* _What the task requires_
Output only how many lines below contain "subtotal".

* _Excerpts from a dataset_
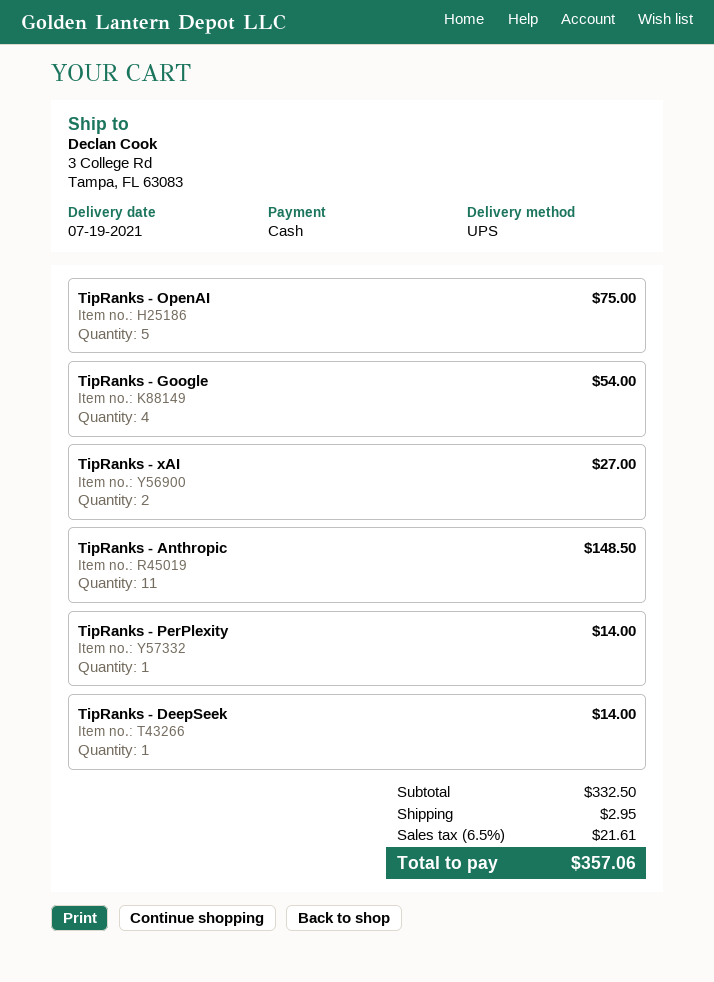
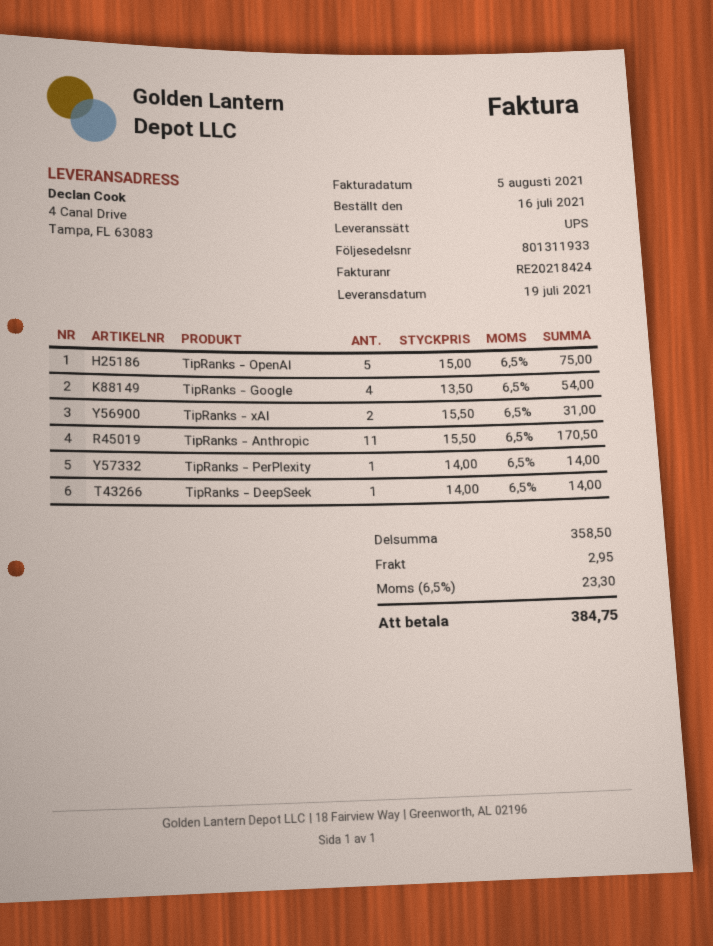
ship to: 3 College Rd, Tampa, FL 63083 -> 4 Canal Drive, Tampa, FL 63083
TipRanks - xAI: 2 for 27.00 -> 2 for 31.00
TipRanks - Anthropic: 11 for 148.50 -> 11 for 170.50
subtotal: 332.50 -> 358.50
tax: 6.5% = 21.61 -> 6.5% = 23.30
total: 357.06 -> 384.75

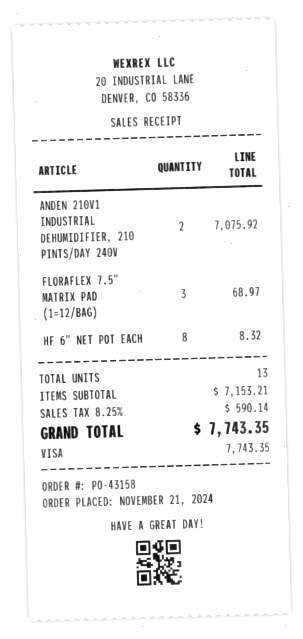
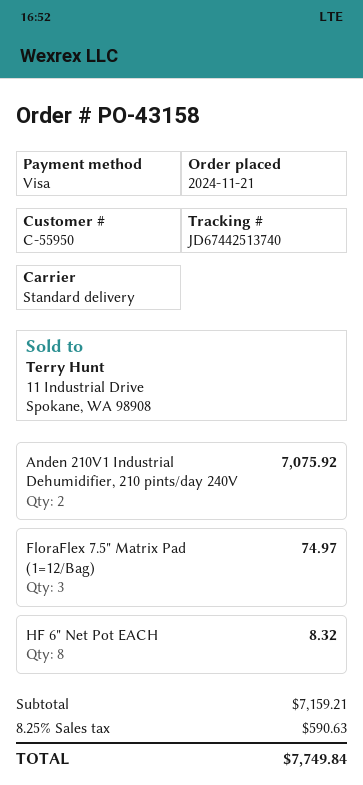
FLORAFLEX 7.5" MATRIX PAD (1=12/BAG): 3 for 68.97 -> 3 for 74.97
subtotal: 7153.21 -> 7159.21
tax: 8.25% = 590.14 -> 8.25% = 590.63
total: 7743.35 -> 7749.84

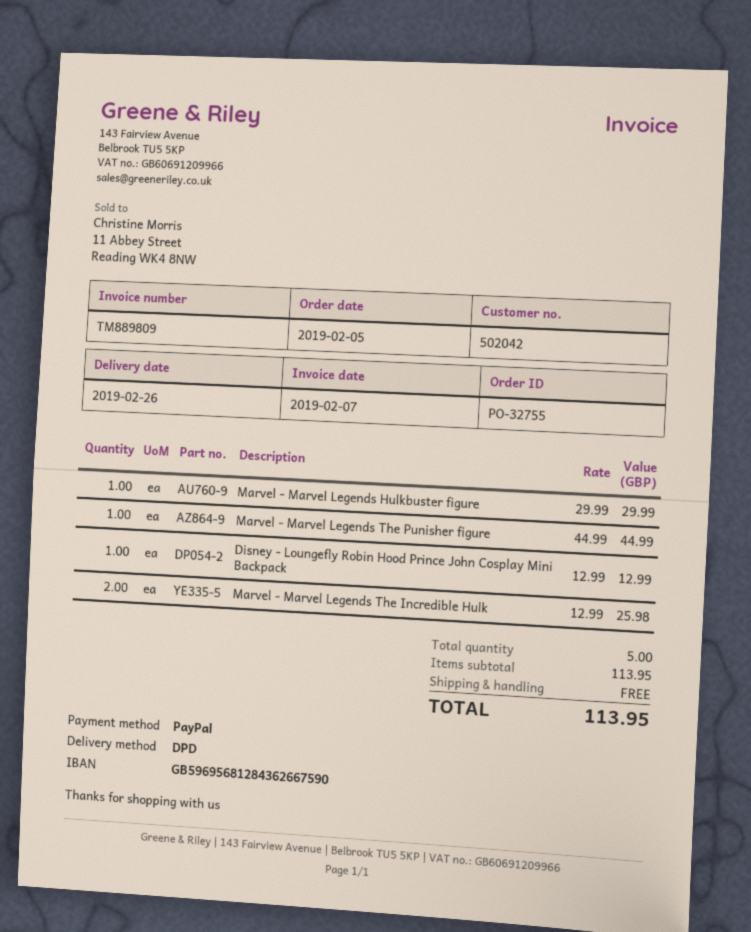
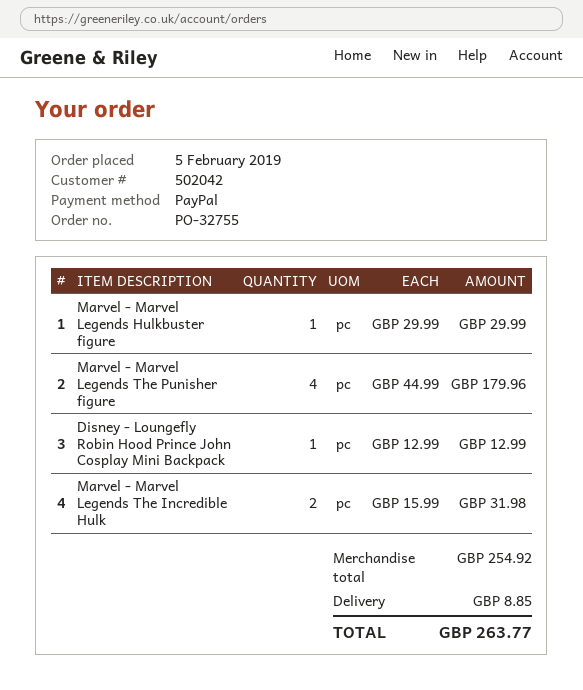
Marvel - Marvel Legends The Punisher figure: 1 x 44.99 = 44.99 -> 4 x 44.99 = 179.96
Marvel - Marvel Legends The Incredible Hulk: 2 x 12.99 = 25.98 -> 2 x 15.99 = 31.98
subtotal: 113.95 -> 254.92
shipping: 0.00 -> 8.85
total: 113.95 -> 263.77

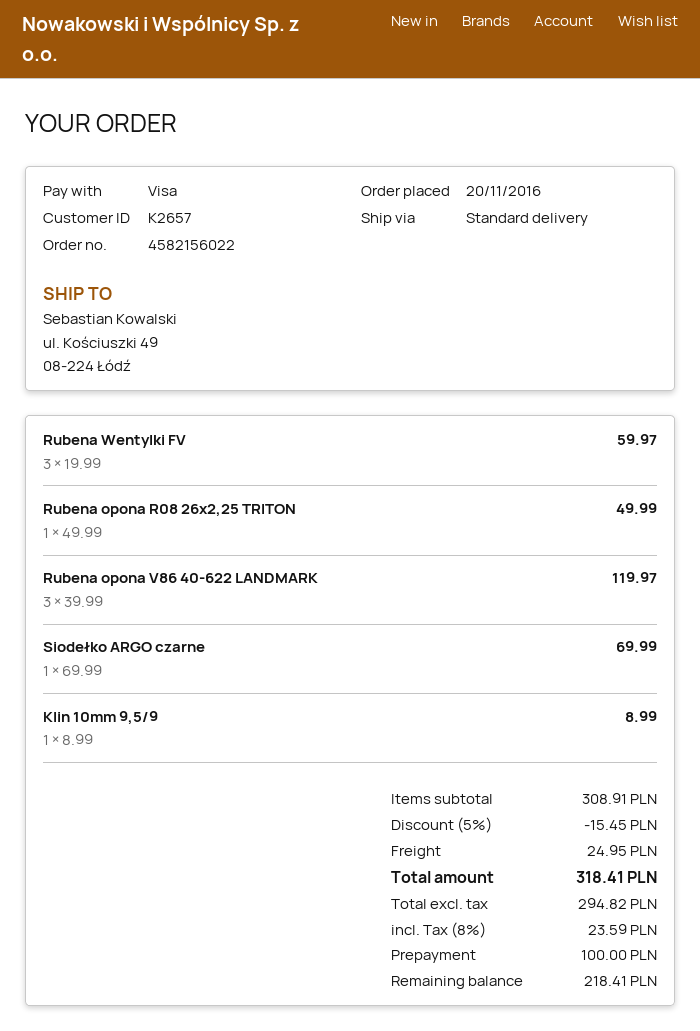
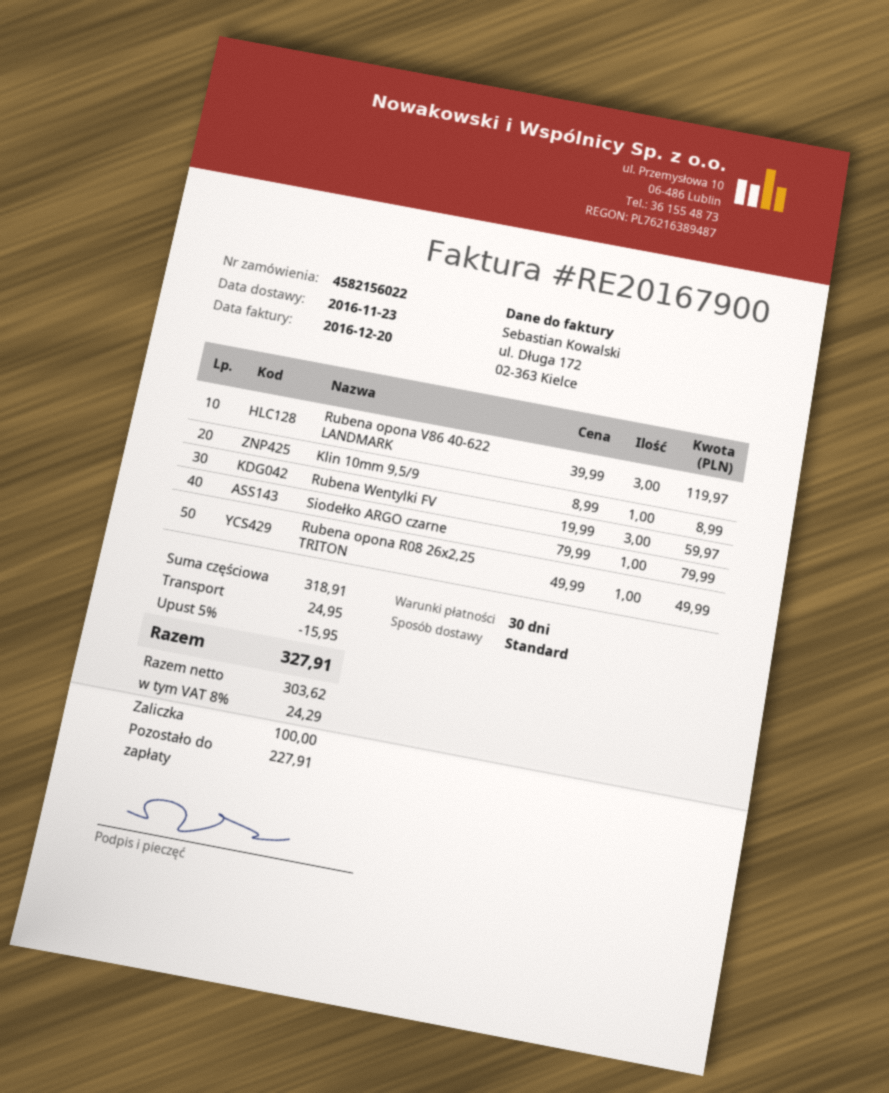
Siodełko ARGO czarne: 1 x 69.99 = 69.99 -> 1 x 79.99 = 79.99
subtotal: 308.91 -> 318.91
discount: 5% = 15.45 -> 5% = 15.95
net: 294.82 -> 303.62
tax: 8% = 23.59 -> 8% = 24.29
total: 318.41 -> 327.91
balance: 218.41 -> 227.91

* _Solution to this problem_
4